A terminal — basically a text window developers use to talk to their computers — called Warp just opened up all its code for anyone to see and use. That's mildly interesting on its own. What's actually fascinating is how they build it.
Instead of hiring more programmers to send in code changes, Warp asks people to describe ideas and write out what they want. Then an AI system they built — called Oz — does the actual coding, planning, and testing. Humans come back at the end to check whether it worked.
Nearly a million developers use Warp already. And now they're offering this same "humans describe, AI builds, humans verify" model to other open-source projects too.
This is one of the first real examples of a well-known product being maintained primarily by AI agents, not human programmers typing away.

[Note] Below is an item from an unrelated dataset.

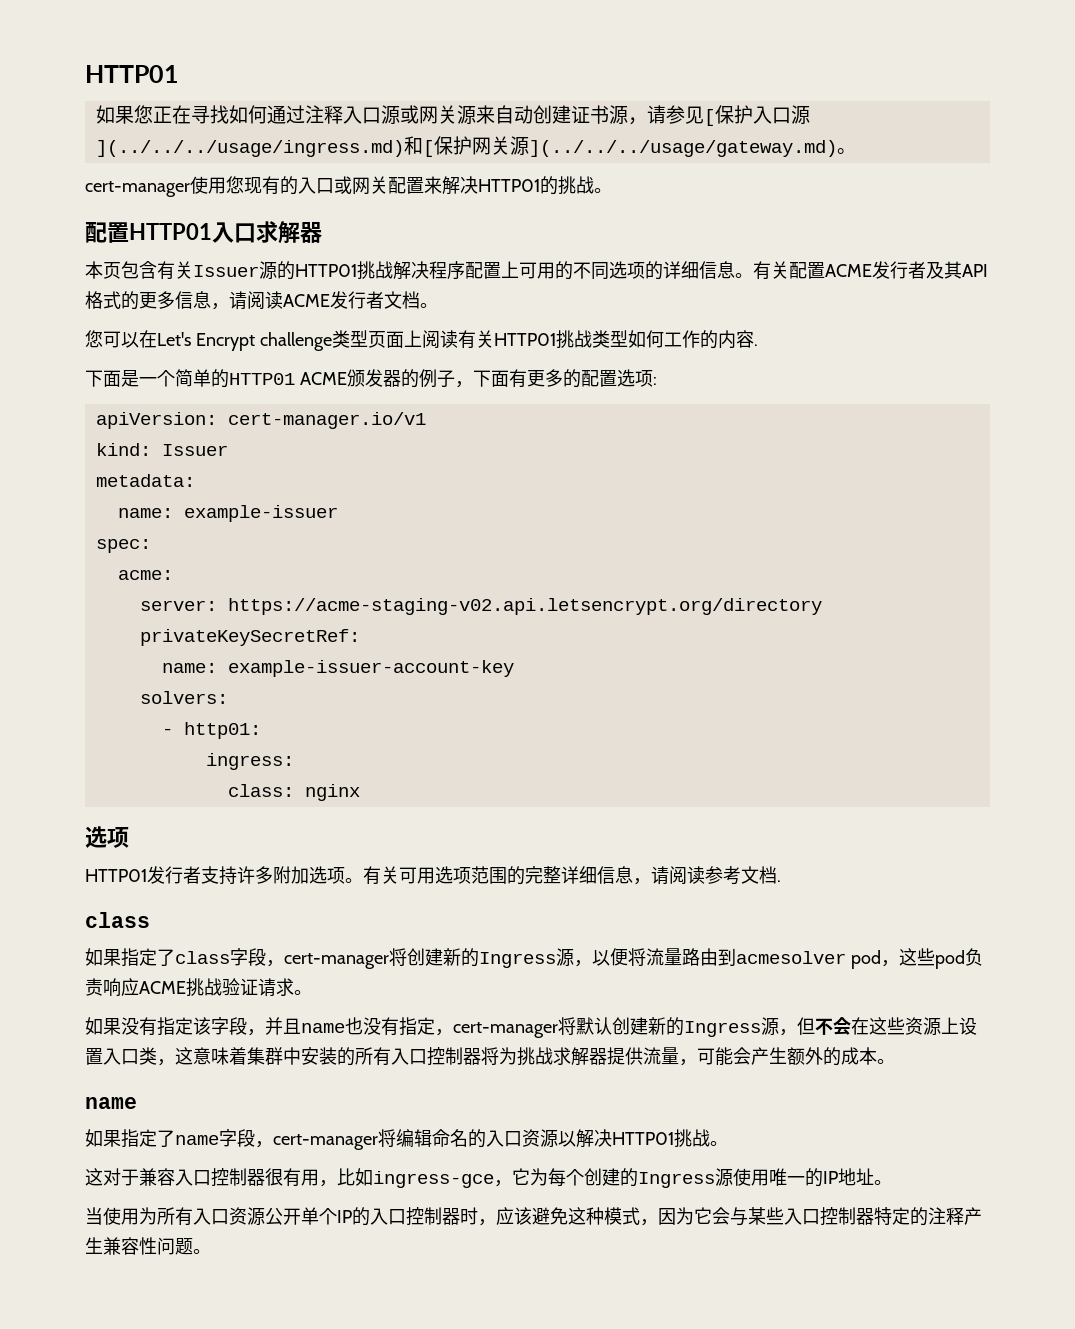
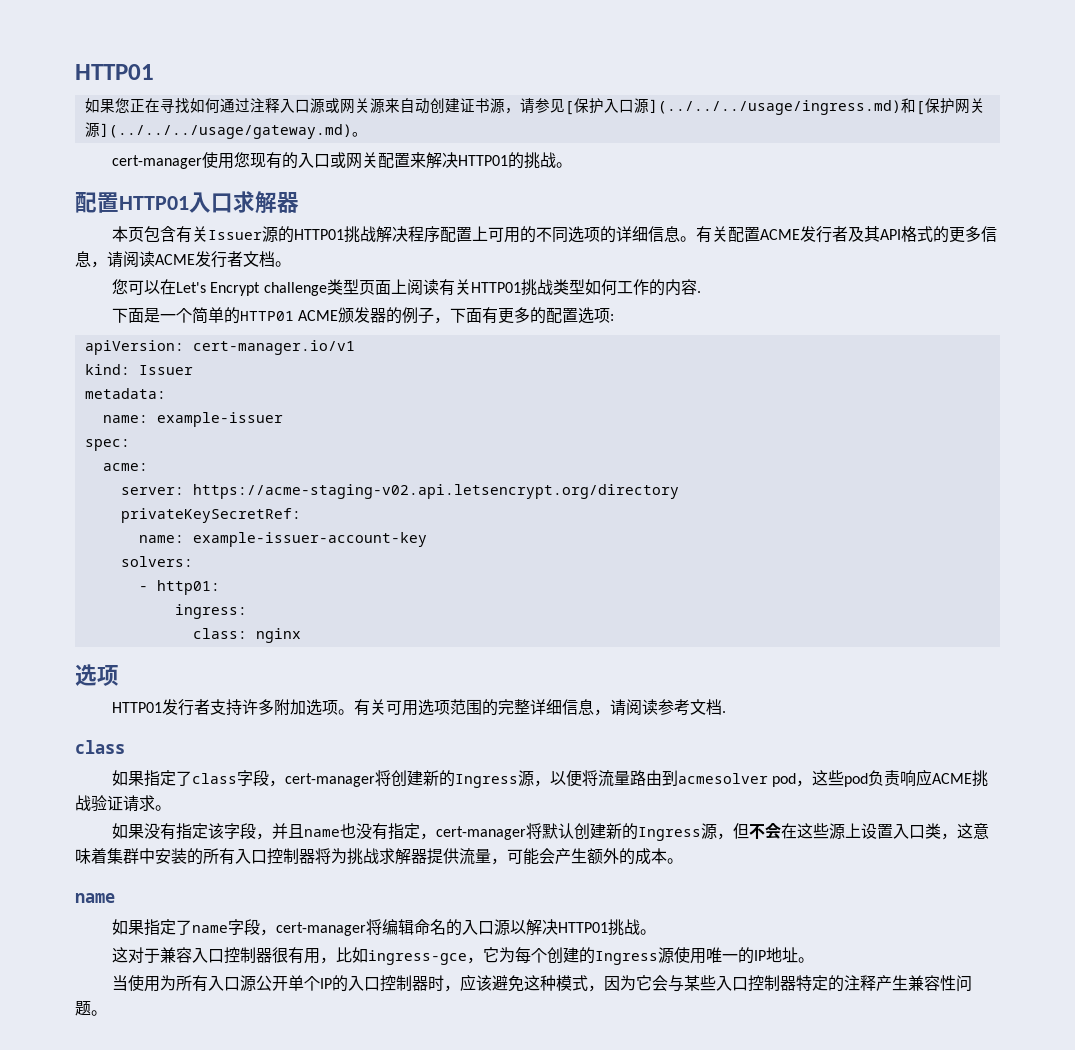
[905,1017,923,1035] 资 -> (829, 831) none
[522,1129,540,1147] 资 -> (494, 928) none
[229,1207,247,1225] 资 -> (240, 984) none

We're moving toward a world where the bottleneck isn't "do we have enough developers" — it's "do we have people who can describe what they want clearly enough for an agent to build it." That's a different skill. And it's one your team might already have.
Open-source — When a company makes all its code public, free for anyone to read, use, or improve. Like publishing your recipe instead of keeping it secret.
AI agent — An AI that doesn't just answer questions, but takes actions — searching, writing, testing — on its own, step by step.
Terminal — A plain text window developers use to give instructions to a computer directly, without clicking around a visual interface.
AGPL — A type of open-source license. It lets you use the code freely, but if you build something with it, you have to share your changes publicly too.
Something worth sitting with: if an AI can take a written description and turn it into working software — what kinds of things in your business could you describe clearly enough to hand off?